§ **DATA TO PROCESS**:
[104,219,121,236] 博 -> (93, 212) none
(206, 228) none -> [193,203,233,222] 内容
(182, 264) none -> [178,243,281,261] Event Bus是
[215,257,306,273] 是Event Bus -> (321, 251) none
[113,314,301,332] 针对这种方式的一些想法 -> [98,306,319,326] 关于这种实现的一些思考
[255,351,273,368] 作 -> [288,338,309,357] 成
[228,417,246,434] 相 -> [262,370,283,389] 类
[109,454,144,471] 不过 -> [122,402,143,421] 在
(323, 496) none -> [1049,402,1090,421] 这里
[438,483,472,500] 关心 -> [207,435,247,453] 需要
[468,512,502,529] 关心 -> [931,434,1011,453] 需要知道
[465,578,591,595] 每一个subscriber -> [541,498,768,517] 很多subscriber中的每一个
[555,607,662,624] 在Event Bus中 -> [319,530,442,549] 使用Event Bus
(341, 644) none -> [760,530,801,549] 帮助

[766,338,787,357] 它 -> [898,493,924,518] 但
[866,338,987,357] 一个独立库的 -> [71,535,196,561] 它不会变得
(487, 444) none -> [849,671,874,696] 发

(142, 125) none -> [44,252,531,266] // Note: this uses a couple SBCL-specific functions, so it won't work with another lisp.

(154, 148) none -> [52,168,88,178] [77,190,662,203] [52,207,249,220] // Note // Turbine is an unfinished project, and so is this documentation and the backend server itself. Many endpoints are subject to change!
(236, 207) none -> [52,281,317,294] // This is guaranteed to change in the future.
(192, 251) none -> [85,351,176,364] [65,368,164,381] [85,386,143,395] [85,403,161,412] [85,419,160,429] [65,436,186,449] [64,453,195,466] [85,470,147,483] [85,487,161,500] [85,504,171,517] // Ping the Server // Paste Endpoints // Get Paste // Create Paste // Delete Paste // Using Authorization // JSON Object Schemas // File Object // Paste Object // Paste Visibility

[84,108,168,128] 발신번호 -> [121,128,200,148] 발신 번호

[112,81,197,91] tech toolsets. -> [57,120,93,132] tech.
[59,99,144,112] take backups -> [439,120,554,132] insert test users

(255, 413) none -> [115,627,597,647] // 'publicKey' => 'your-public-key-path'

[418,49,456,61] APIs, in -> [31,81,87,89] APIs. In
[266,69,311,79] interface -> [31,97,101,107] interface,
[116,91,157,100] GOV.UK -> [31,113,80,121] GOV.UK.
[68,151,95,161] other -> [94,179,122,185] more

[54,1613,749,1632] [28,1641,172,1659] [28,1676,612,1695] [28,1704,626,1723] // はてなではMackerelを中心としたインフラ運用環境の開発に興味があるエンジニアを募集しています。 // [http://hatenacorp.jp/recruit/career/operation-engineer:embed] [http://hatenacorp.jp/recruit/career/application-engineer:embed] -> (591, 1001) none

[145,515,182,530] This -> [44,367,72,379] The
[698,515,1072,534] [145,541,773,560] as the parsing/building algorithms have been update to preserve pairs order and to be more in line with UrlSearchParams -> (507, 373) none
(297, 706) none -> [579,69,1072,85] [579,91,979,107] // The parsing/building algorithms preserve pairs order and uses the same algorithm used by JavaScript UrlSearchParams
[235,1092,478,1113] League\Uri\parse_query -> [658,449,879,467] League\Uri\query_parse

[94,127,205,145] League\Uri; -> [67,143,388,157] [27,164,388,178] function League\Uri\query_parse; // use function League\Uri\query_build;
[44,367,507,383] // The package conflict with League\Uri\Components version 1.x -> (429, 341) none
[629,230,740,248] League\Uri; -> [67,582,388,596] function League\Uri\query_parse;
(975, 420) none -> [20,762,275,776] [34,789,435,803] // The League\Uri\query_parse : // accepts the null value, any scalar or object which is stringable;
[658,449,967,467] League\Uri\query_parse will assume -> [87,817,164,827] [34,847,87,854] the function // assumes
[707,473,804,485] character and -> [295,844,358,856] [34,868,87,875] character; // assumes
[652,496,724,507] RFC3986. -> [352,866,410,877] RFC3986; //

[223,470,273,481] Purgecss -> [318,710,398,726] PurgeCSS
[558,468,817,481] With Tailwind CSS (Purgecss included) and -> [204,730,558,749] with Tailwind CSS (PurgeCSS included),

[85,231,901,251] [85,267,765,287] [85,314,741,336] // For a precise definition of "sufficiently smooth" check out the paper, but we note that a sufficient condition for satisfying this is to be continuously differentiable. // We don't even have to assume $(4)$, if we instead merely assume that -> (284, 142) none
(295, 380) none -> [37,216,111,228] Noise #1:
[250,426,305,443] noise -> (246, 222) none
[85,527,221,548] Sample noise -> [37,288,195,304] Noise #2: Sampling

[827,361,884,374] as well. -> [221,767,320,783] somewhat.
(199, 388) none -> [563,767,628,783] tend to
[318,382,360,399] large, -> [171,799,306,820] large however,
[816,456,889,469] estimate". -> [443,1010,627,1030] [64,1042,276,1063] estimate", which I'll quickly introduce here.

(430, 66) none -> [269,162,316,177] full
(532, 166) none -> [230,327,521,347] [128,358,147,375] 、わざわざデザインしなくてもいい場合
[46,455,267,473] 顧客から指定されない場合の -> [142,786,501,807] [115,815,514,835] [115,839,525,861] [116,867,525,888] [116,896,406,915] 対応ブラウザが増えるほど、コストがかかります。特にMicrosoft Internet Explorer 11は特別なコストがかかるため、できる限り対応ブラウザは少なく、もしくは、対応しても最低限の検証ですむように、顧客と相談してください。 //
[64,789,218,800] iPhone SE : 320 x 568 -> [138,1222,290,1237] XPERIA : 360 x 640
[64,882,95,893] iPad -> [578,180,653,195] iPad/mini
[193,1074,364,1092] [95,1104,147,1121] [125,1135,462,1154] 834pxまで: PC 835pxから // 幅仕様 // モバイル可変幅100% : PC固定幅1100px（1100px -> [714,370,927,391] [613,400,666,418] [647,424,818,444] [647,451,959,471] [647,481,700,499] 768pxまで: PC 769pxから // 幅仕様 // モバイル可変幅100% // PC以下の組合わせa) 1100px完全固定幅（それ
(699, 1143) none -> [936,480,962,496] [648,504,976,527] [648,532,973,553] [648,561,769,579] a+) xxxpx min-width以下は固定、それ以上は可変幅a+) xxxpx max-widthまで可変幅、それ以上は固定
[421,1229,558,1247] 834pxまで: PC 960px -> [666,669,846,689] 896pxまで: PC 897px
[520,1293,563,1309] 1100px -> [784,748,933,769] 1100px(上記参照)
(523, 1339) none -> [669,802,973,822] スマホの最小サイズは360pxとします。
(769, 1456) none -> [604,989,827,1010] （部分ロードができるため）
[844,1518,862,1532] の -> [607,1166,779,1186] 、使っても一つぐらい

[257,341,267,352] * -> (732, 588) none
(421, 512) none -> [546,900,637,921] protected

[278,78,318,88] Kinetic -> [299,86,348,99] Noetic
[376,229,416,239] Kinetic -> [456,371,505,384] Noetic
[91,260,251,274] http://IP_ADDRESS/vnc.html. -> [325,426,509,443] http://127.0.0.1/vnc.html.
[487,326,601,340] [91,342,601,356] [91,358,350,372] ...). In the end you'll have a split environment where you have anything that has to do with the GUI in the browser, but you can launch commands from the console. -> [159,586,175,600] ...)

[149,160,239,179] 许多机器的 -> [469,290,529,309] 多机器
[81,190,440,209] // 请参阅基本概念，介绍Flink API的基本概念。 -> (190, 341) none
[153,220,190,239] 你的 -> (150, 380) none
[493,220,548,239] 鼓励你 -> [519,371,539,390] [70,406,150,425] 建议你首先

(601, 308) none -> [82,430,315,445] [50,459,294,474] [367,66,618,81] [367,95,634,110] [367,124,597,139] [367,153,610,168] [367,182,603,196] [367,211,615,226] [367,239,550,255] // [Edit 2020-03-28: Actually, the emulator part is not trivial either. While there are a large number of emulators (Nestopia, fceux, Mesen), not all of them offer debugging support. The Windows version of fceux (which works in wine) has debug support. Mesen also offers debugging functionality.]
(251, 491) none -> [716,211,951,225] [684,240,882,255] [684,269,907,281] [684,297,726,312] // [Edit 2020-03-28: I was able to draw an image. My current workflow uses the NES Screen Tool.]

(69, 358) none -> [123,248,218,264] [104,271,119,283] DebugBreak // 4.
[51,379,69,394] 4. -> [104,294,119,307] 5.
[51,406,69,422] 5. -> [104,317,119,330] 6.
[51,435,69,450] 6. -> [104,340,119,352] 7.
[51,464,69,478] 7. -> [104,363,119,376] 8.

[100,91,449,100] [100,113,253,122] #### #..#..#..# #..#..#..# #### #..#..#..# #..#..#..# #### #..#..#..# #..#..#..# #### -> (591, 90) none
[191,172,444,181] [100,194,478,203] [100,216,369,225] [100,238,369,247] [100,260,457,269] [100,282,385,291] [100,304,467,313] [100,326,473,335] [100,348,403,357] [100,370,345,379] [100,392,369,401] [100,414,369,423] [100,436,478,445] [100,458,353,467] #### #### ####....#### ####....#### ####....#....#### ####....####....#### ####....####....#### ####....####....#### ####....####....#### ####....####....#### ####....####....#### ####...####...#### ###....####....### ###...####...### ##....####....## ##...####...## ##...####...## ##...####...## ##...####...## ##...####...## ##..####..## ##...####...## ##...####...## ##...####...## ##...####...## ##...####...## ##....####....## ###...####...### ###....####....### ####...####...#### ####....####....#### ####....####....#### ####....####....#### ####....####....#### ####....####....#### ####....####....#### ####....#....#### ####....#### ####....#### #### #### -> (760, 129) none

§ **WHAT NEEDS TO BE DONE**:
Above this task is a listing. Restate, word for word and with nothing added, the lines from the one with "[318,382,360,399] large, ->" through the one with "(532, 166) none".

§ **WRITTEN SOLUTION**:
[318,382,360,399] large, -> [171,799,306,820] large however,
[816,456,889,469] estimate". -> [443,1010,627,1030] [64,1042,276,1063] estimate", which I'll quickly introduce here.

(430, 66) none -> [269,162,316,177] full
(532, 166) none -> [230,327,521,347] [128,358,147,375] 、わざわざデザインしなくてもいい場合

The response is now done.